-- Exercise data follows --

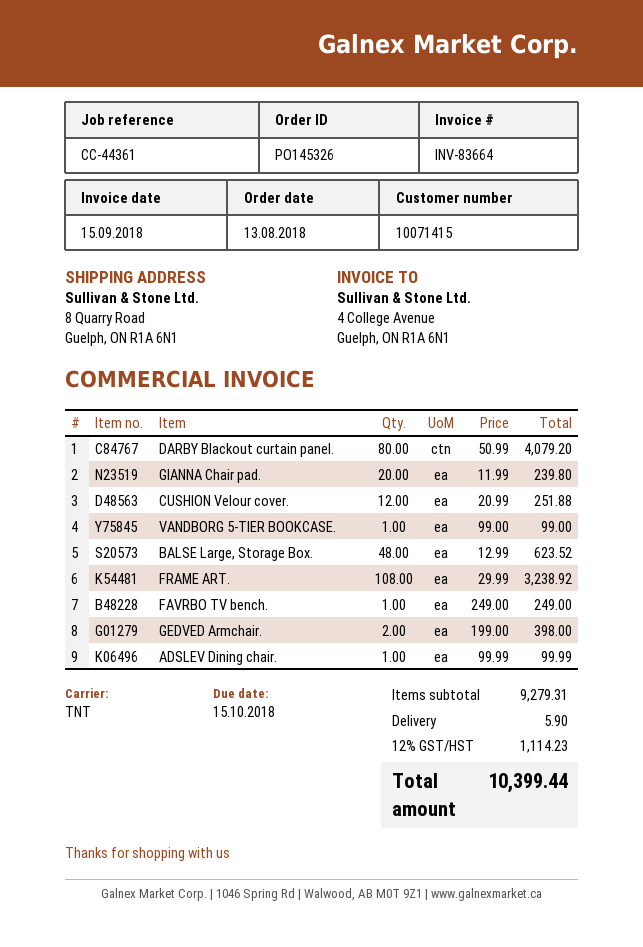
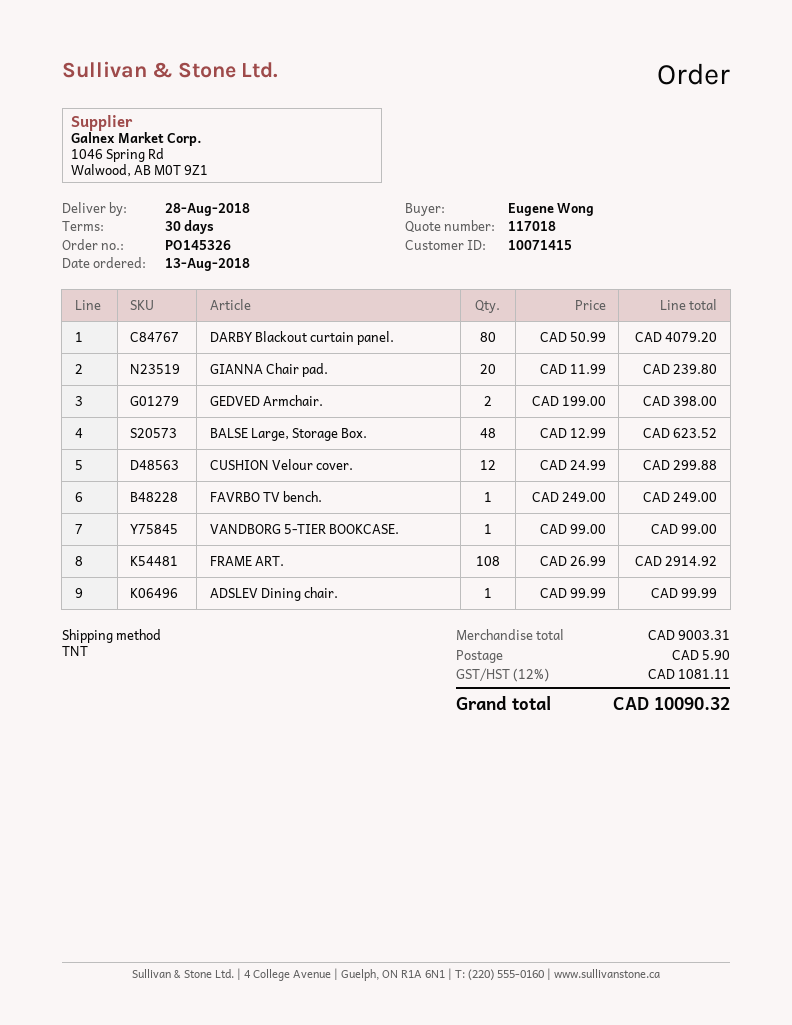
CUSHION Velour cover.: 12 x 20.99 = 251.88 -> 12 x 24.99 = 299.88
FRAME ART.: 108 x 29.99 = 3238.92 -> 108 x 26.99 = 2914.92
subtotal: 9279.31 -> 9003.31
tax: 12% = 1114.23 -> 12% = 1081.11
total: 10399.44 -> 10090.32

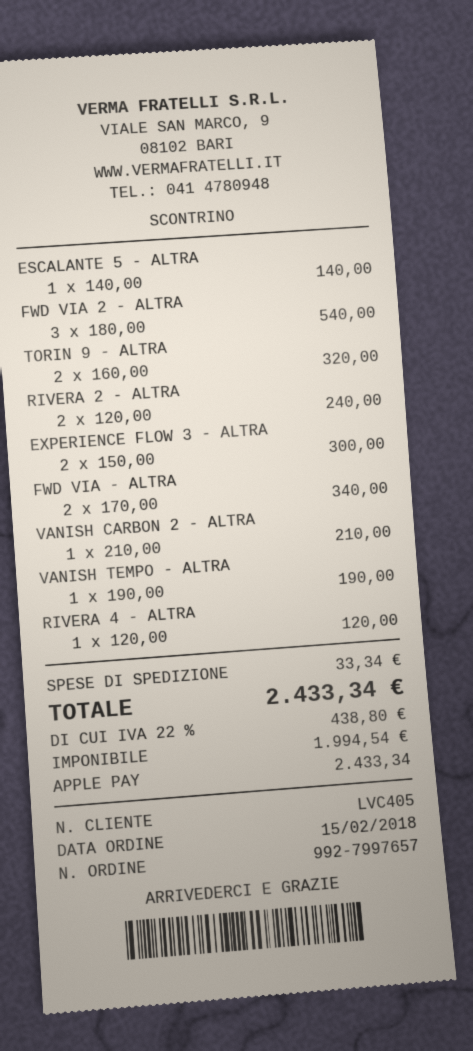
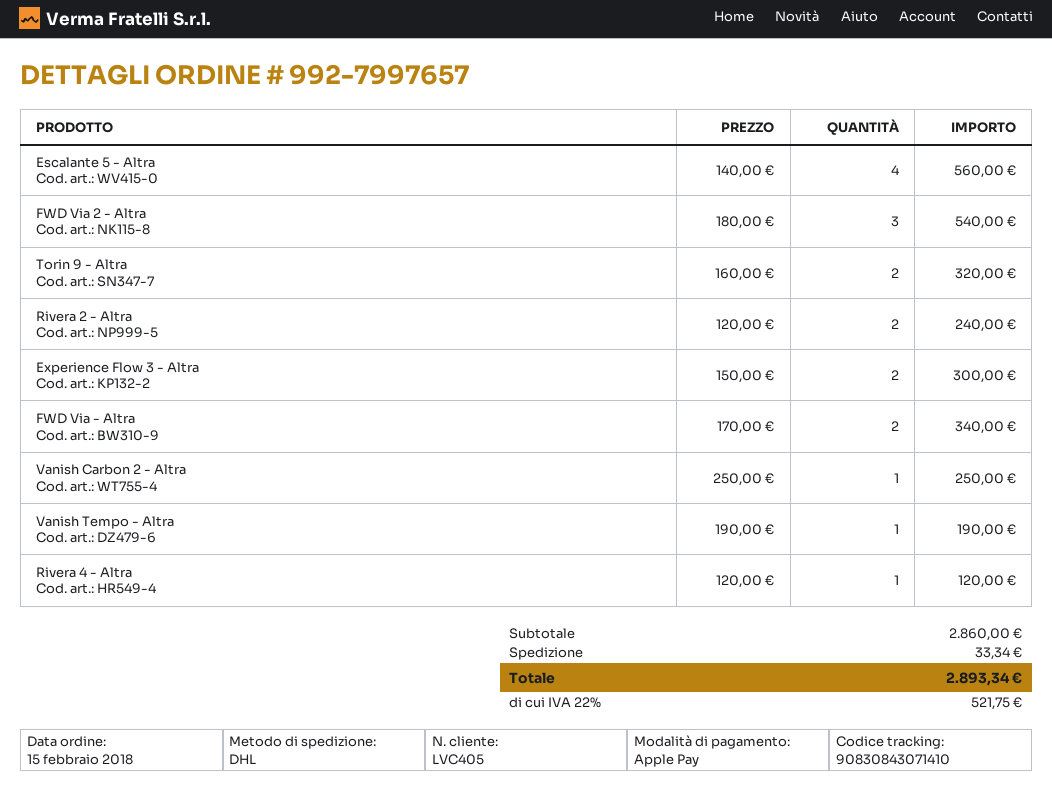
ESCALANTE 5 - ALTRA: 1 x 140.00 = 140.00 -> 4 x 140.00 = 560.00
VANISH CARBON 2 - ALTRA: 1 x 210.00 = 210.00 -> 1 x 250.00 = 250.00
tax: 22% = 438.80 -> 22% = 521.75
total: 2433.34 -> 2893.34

-- Exercise data concluded --

Exercise
Quote only the lines from the line containing "ESCALANTE 5 - ALTRA: 1" through the end of the entries, keeping the first and the last.

Solution to the exercise
ESCALANTE 5 - ALTRA: 1 x 140.00 = 140.00 -> 4 x 140.00 = 560.00
VANISH CARBON 2 - ALTRA: 1 x 210.00 = 210.00 -> 1 x 250.00 = 250.00
tax: 22% = 438.80 -> 22% = 521.75
total: 2433.34 -> 2893.34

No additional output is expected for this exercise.